◆ Work order:
Exact reproduction required: the lines below from the line with "shipping method: UPS -> standard" to the line with "Bauer Supreme Shadow Ice Hockey Skates Senior: 3", both ends included, and no others.

◆ Data to process:
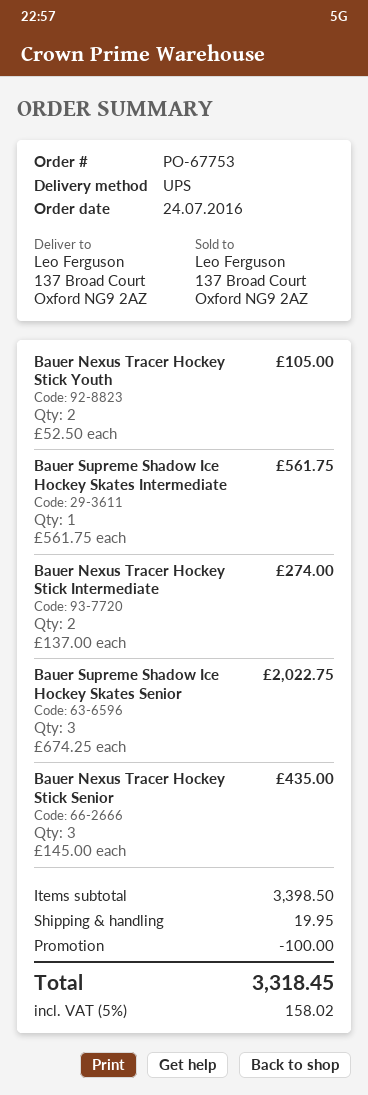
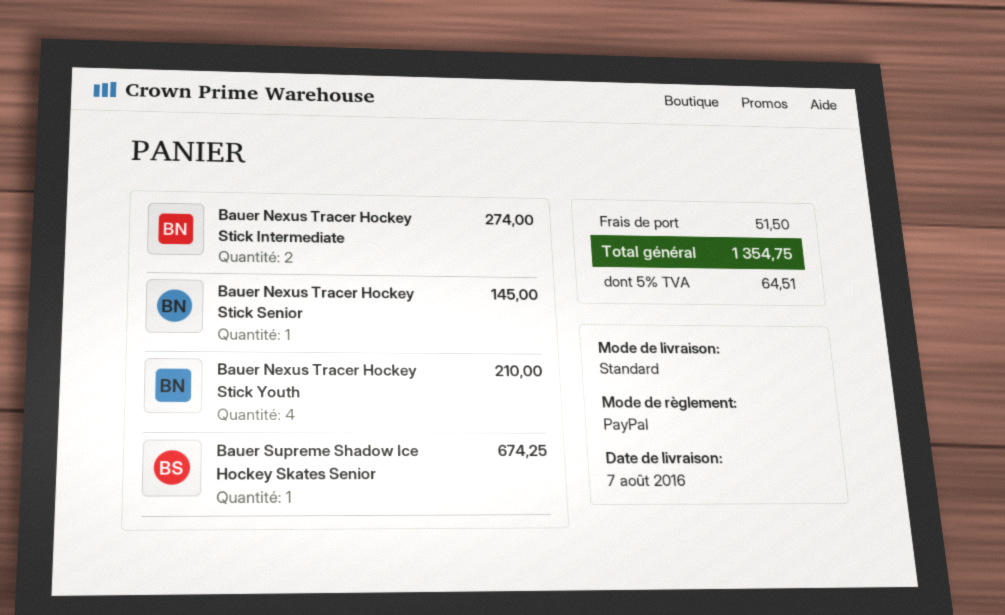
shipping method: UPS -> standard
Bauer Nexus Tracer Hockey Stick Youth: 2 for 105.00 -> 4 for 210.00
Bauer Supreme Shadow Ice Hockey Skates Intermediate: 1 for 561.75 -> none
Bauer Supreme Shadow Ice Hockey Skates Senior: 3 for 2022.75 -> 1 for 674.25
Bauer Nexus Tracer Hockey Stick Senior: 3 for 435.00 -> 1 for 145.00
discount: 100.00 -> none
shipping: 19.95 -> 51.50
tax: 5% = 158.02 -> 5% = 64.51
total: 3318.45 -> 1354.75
==
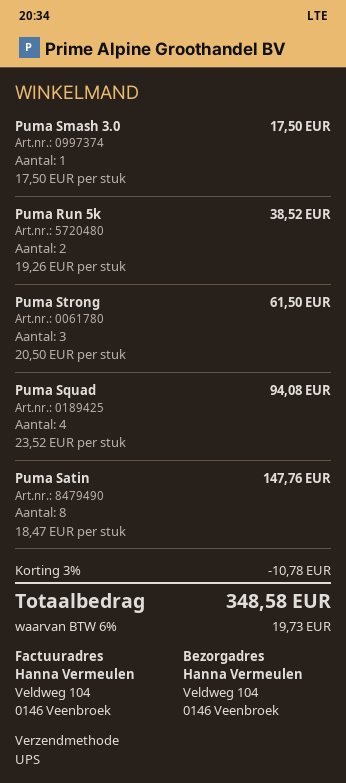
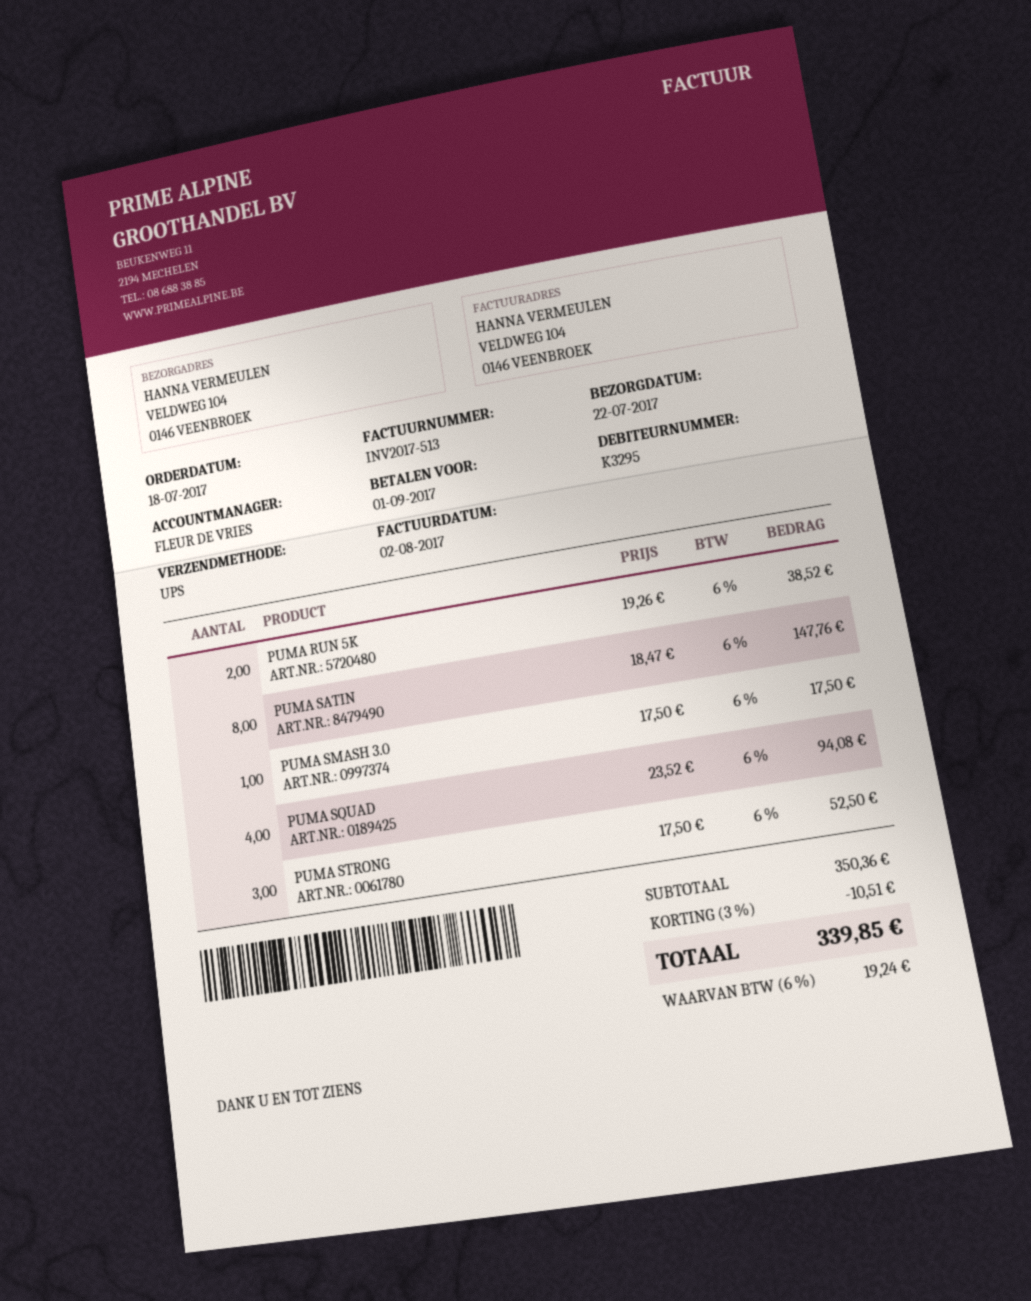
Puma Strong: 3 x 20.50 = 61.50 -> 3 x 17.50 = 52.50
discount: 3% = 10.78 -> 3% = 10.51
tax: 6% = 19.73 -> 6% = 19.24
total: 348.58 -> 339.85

◆ Exercise answer:
shipping method: UPS -> standard
Bauer Nexus Tracer Hockey Stick Youth: 2 for 105.00 -> 4 for 210.00
Bauer Supreme Shadow Ice Hockey Skates Intermediate: 1 for 561.75 -> none
Bauer Supreme Shadow Ice Hockey Skates Senior: 3 for 2022.75 -> 1 for 674.25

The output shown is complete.